Eighty-eight million Americans are at risk of type 2 diabetes. This number includes healthcare providers. Studies on physician health have focused on work-related stress, mental health, and substance abuse. Little attention has been given to  lifestyle behaviors and preventive health care. As trusted healthcare providers, many of us struggle to practice what we preach in our personal lives. Sadly, our patients can see this as well. I remember talking passionately to a group of women executives over lunch about our programs for diabetes management and prevention. As if on cue, they all looked down to see what I had on my plate. I get it: we’re not going to make  progress advocating for plant-based diets and all manners of foods our patients can’t even pronounce, let alone afford, while being famous for quarreling with the chef at the hospital cafeteria for not adding an extra piece of fried chicken to our lunch order.  Few doctors are bold enough to come out in the open and say these words: “I have type 2 diabetes and some days it is a struggle.” Or, “I have hypertension and despite several attempts, I’m still trying to quit smoking.” Providers can play an important role in addressing the guilt and shame associated with preventable health conditions that plague us as a society, by bringing their own struggles into the light.

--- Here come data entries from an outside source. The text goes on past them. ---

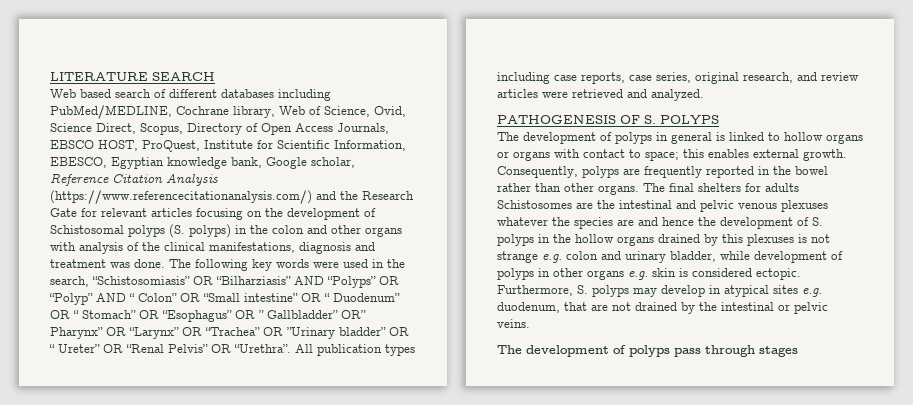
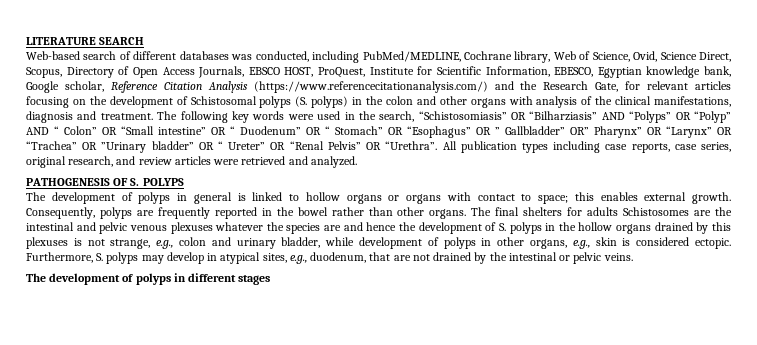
- Web based search of different databases including PubMed/MEDLINE, Cochrane library, Web of Science, Ovid, Science Direct, Scopus, Directory of Open Access Journals, EBSCO HOST, ProQuest, Institute for Scientific Information, EBESCO, Egyptian knowledge bank, Google scholar, Reference Citation Analysis (https://www.referencecitationanalysis.com/) and the Research Gate for relevant articles focusing on the development of Schistosomal polyps (S. polyps) in the colon and other organs with analysis of the clinical manifestations, diagnosis and treatment was done.
+ Web-based search of different databases was conducted, including PubMed/MEDLINE, Cochrane library, Web of Science, Ovid, Science Direct, Scopus, Directory of Open Access Journals, EBSCO HOST, ProQuest, Institute for Scientific Information, EBESCO, Egyptian knowledge bank, Google scholar, Reference Citation Analysis (https://www.referencecitationanalysis.com/) and the Research Gate, for relevant articles focusing on the development of Schistosomal polyps (S. polyps) in the colon and other organs with analysis of the clinical manifestations, diagnosis and treatment.
- The final shelters for adults Schistosomes are the intestinal and pelvic venous plexuses whatever the species are and hence the development of S. polyps in the hollow organs drained by this plexuses is not strange e.g. colon and urinary bladder, while development of polyps in other organs e.g. skin is considered ectopic.
+ The final shelters for adults Schistosomes are the intestinal and pelvic venous plexuses whatever the species are and hence the development of S. polyps in the hollow organs drained by this plexuses is not strange, e.g., colon and urinary bladder, while development of polyps in other organs, e.g., skin is considered ectopic.
- Furthermore, S. polyps may develop in atypical sites e.g. duodenum, that are not drained by the intestinal or pelvic veins.
+ Furthermore, S. polyps may develop in atypical sites, e.g., duodenum, that are not drained by the intestinal or pelvic veins.
- The development of polyps pass through stages
+ The development of polyps in different stages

There’s no one-size-fits-all solution out there that will work for everyone. But physicians can play an important role in addressing the misconceptions and challenges, and play an active role in creating systems with a higher probability of success for their communities. Physicians who practice healthy behaviors are more likely to counsel their patients about them. Simply put, encouraging providers to be healthy can improve the health of their patients. We are part of the millions of individuals struggling. Let’s get a little uncomfortable discussing these issues more openly. My hope is that 2022 is the year healthcare providers collectively get off the sidelines and become active participants, in order to create safe spaces for these conversations to happen, and work on practical solutions that improve our personal health. Our personal credibility can motivate our patients to adopt healthy behaviors.